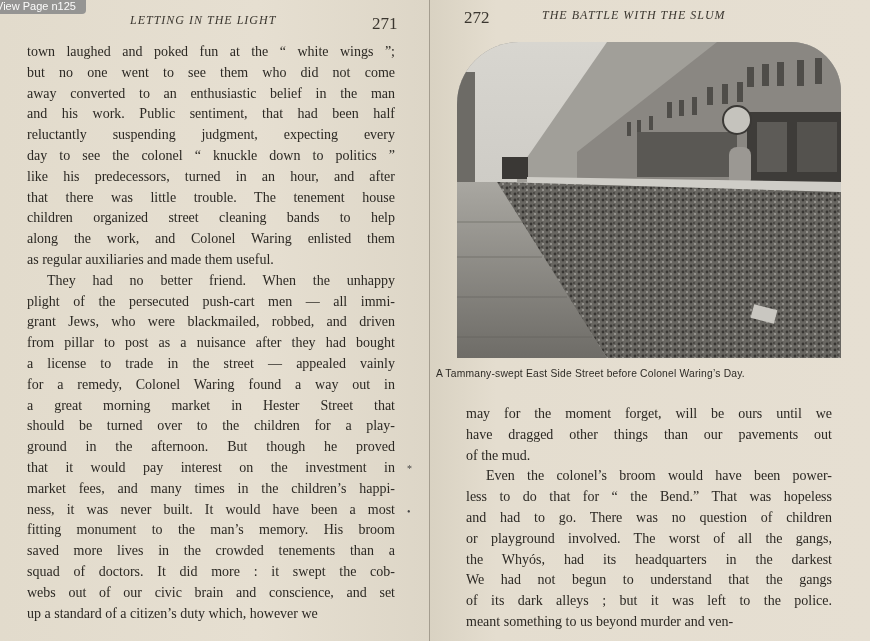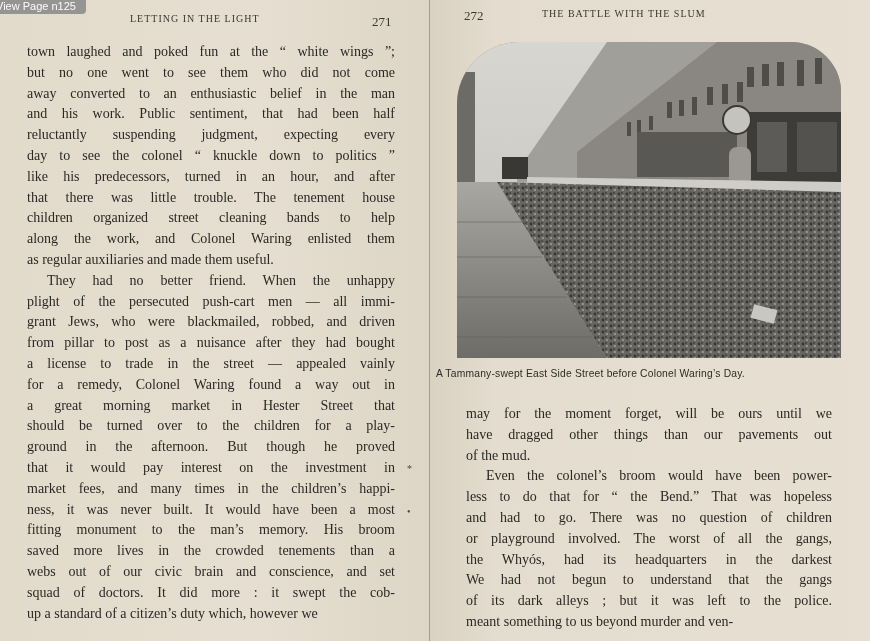"LETTING IN THE LIGHT" .running-head { font-size: 10px -> 12px; font-style: none -> italic }
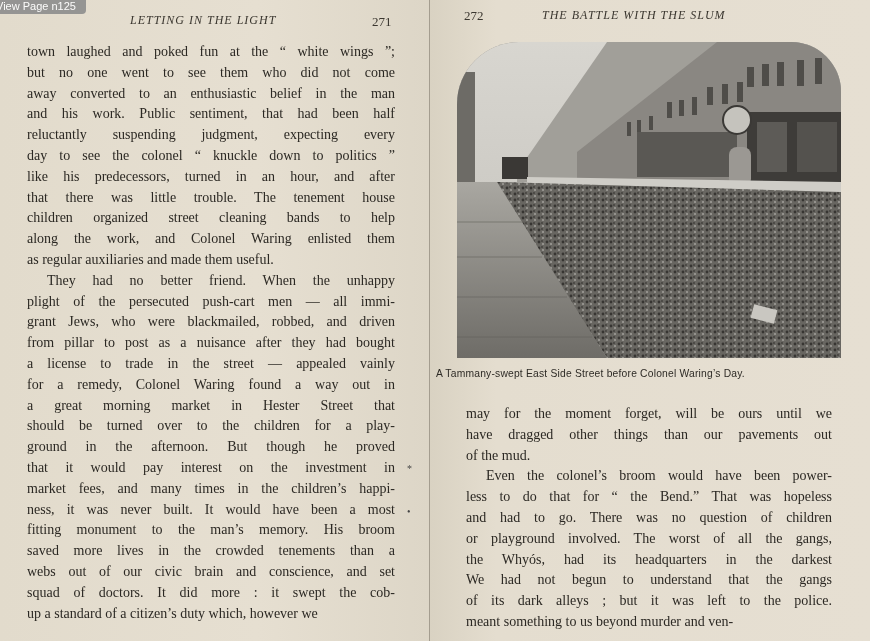"271" .folio { font-size: 13px -> 17px }
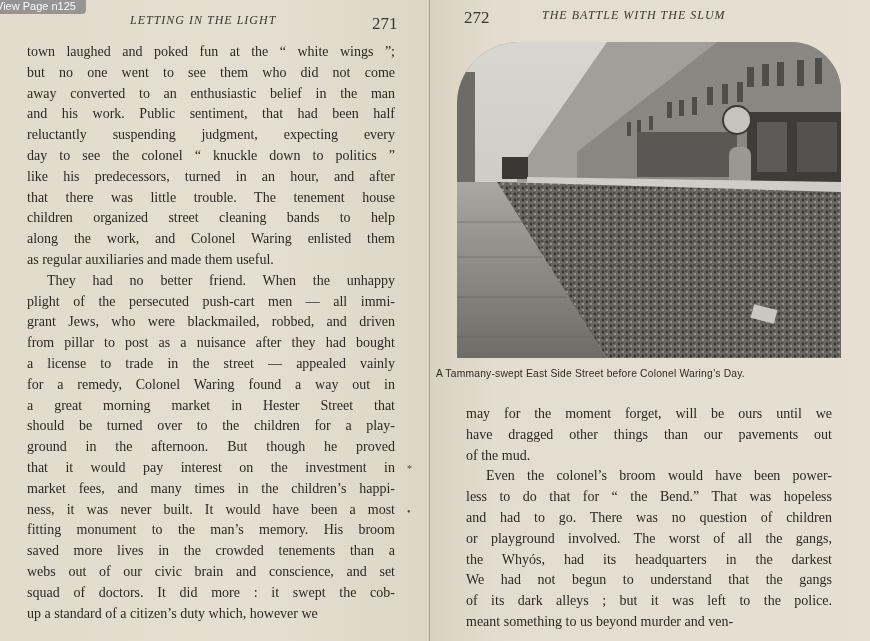"webs out of our civic" span.line { order: before "squad of doctors. It did" -> after "squad of doctors. It did" }
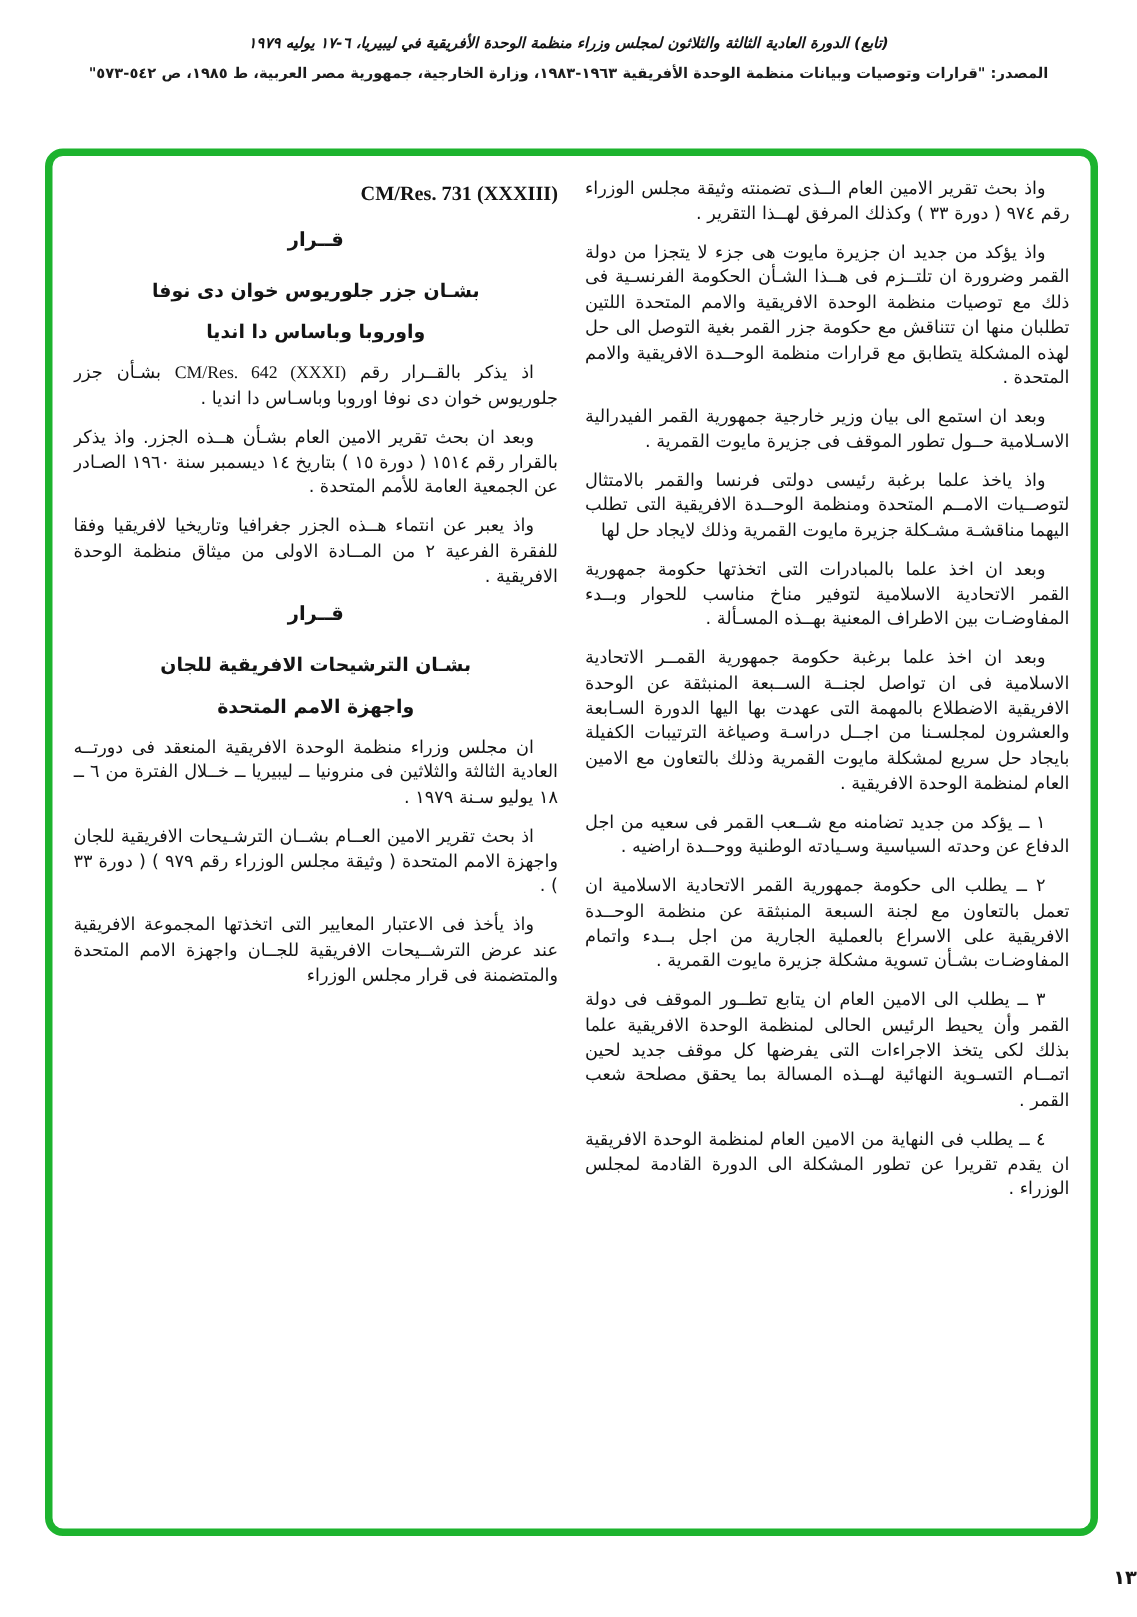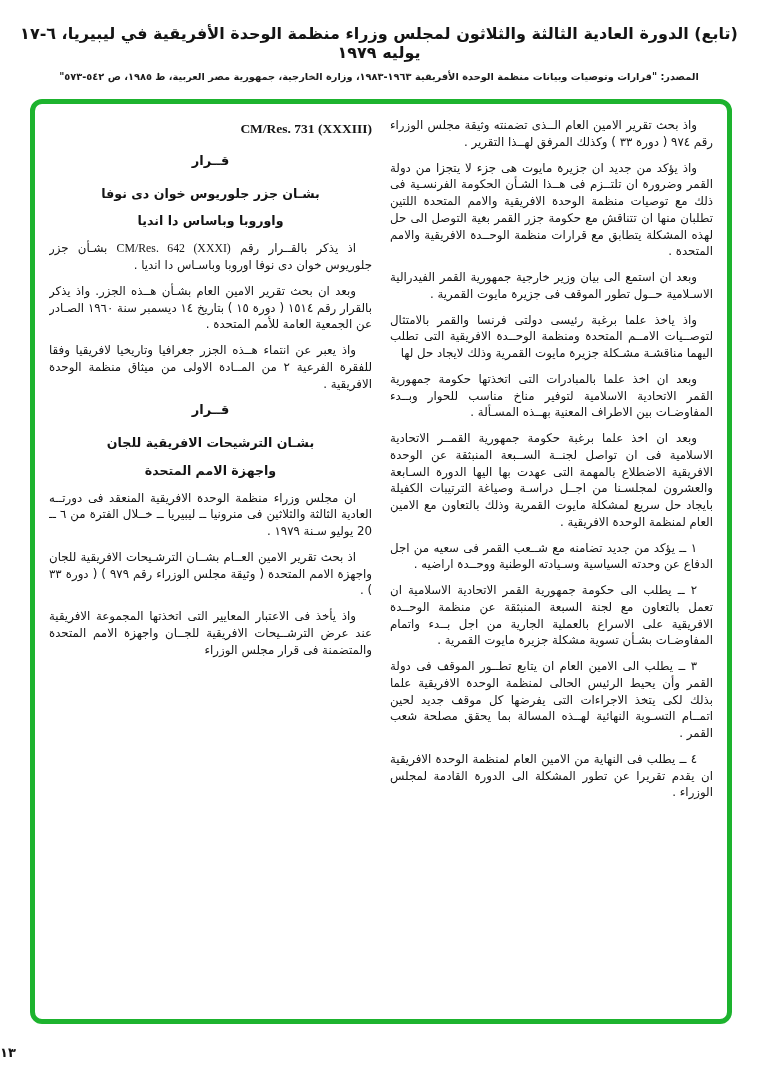"(تابع) الدورة العادية الثالثة والثلاثون" .page-header .title { font-size: 16px -> 10px; font-style: none -> italic }
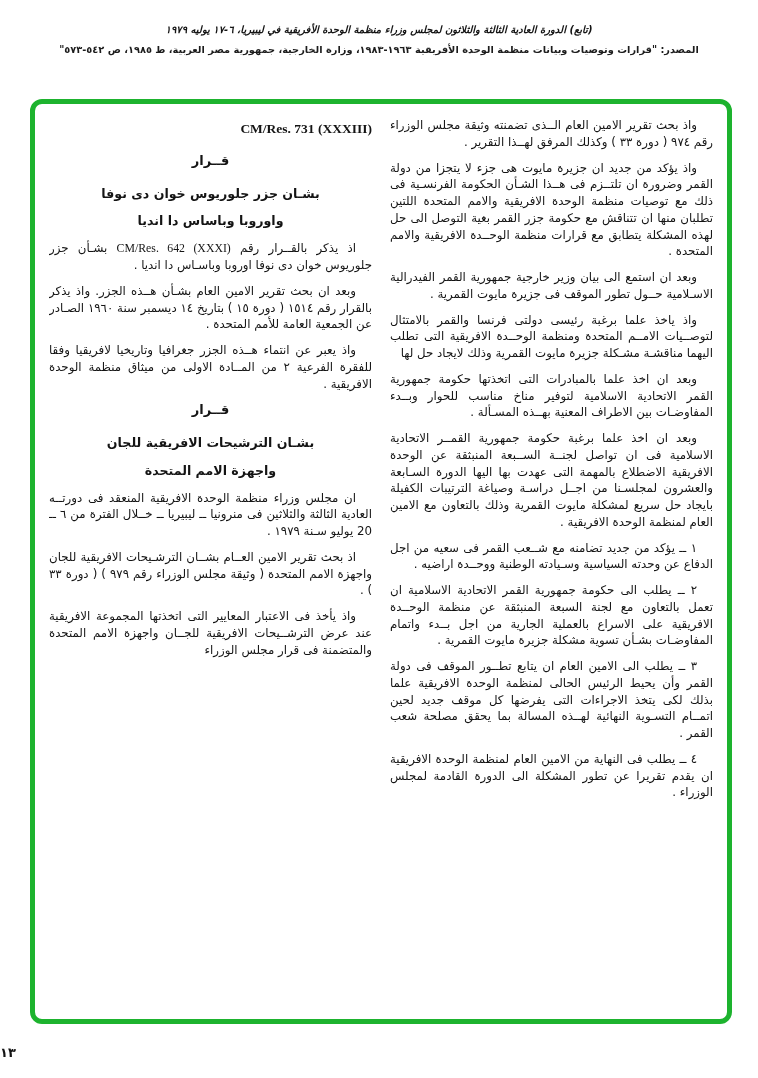"ان مجلس وزراء منظمة الوحدة" p.para { text: 20 -> ١٨ }
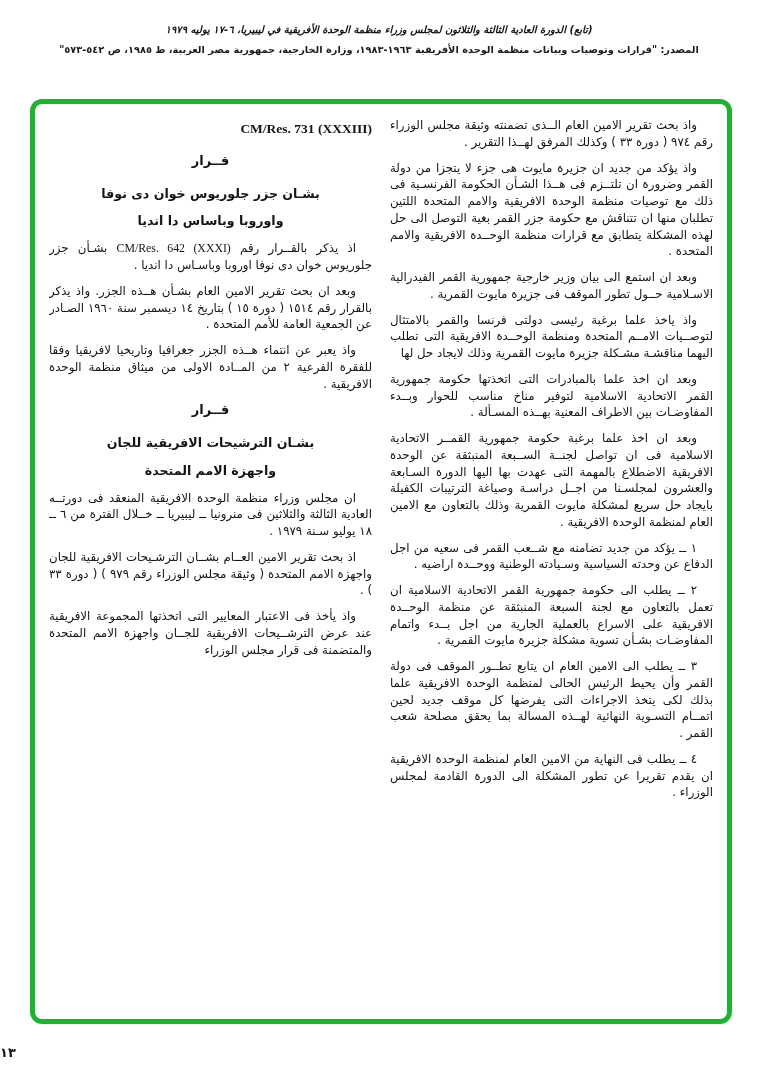"١٣" .page-number { text-align: left -> right }
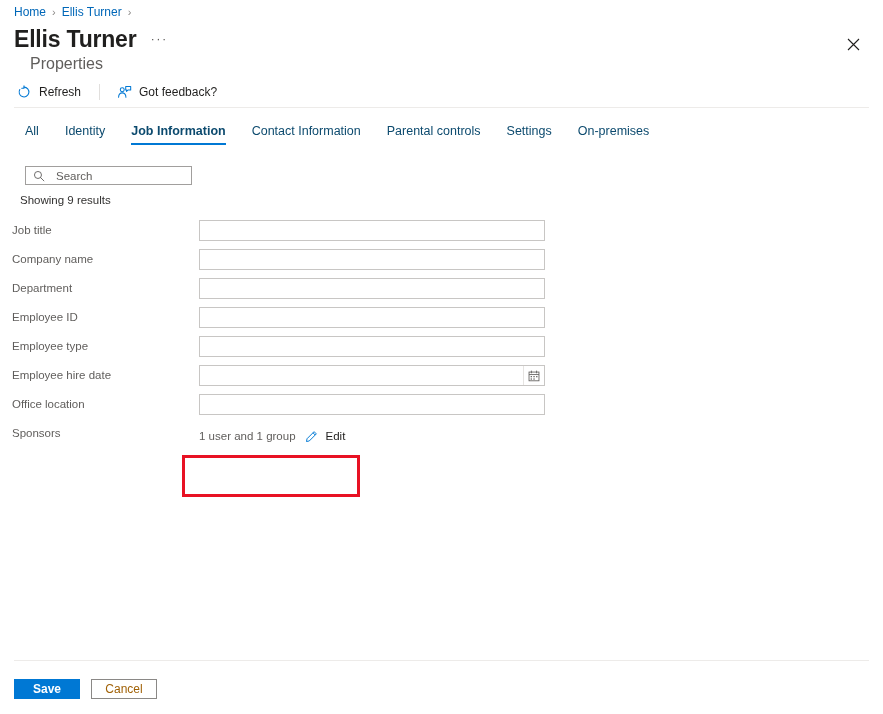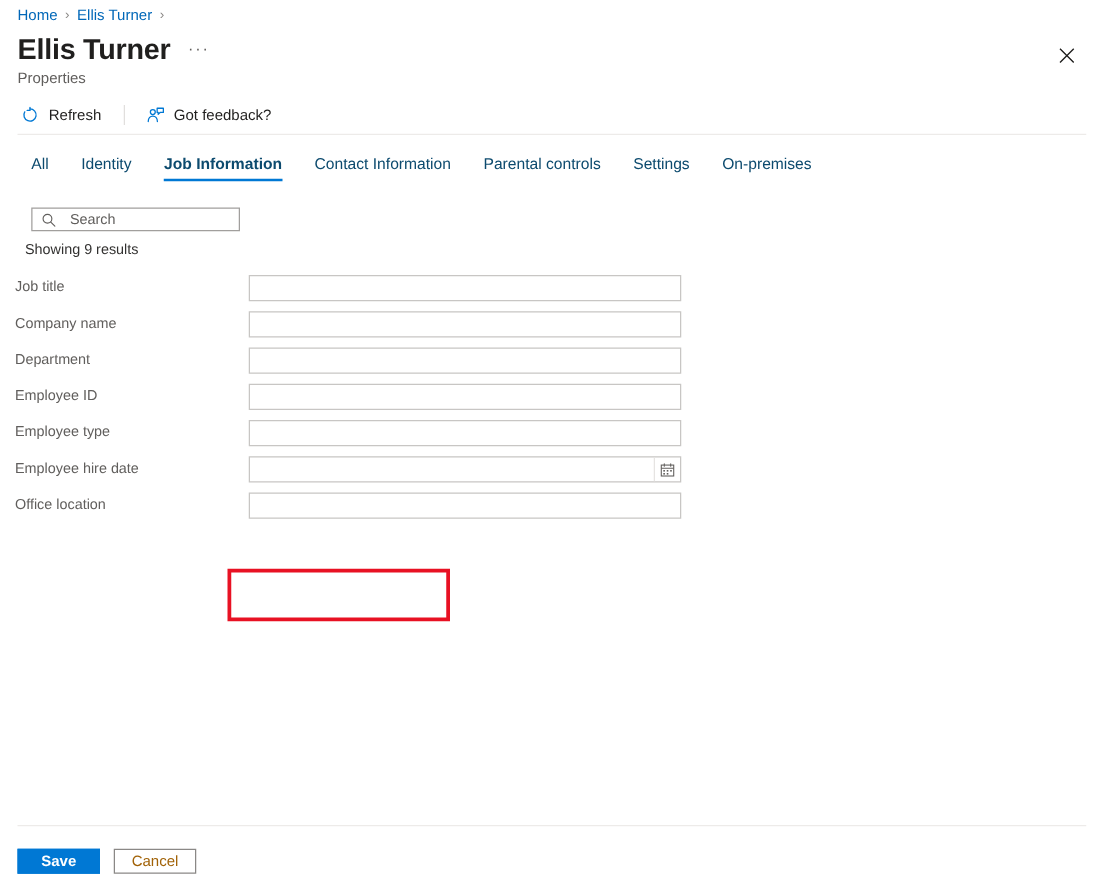"Properties" .subtitle { font-size: 12px -> 16px; left: 14px -> 30px }
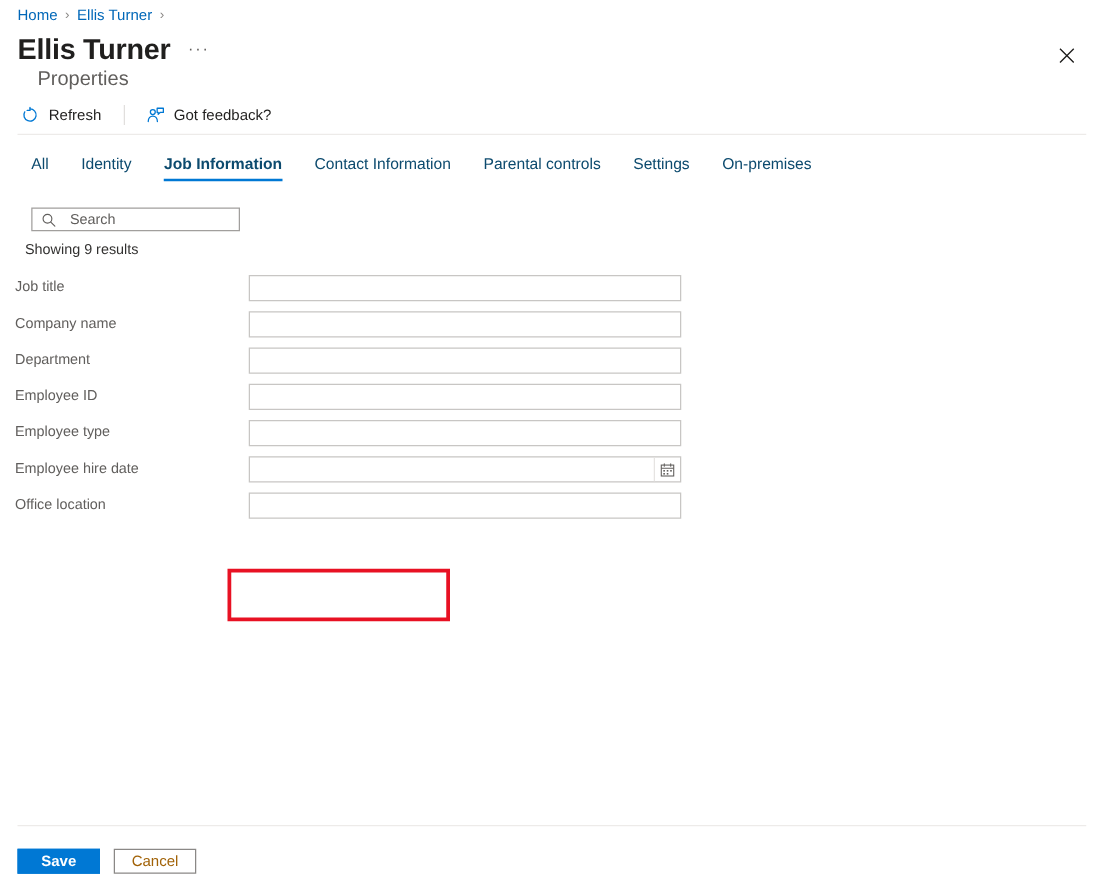"Sponsors" div.form-row { html: none -> <div> <span>Sponsors</span> <div> <span>1 user and 1 group</span> <span> <span> <svg> <path></path> <path></path> </svg> </span> <span>Edit</span> </span> </div> </div> }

#####

*TASK*
Your answer must be the full listing, copied exactly, with no pictures in it.

*RESPONSE*
"LETTING IN THE LIGHT" .running-head { font-size: 10px -> 12px; font-style: none -> italic }
"271" .folio { font-size: 13px -> 17px }
"webs out of our civic" span.line { order: before "squad of doctors. It did" -> after "squad of doctors. It did" }
"(تابع) الدورة العادية الثالثة والثلاثون" .page-header .title { font-size: 16px -> 10px; font-style: none -> italic }
"ان مجلس وزراء منظمة الوحدة" p.para { text: 20 -> ١٨ }
"١٣" .page-number { text-align: left -> right }
"Properties" .subtitle { font-size: 12px -> 16px; left: 14px -> 30px }
"Sponsors" div.form-row { html: none -> <div> <span>Sponsors</span> <div> <span>1 user and 1 group</span> <span> <span> <svg> <path></path> <path></path> </svg> </span> <span>Edit</span> </span> </div> </div> }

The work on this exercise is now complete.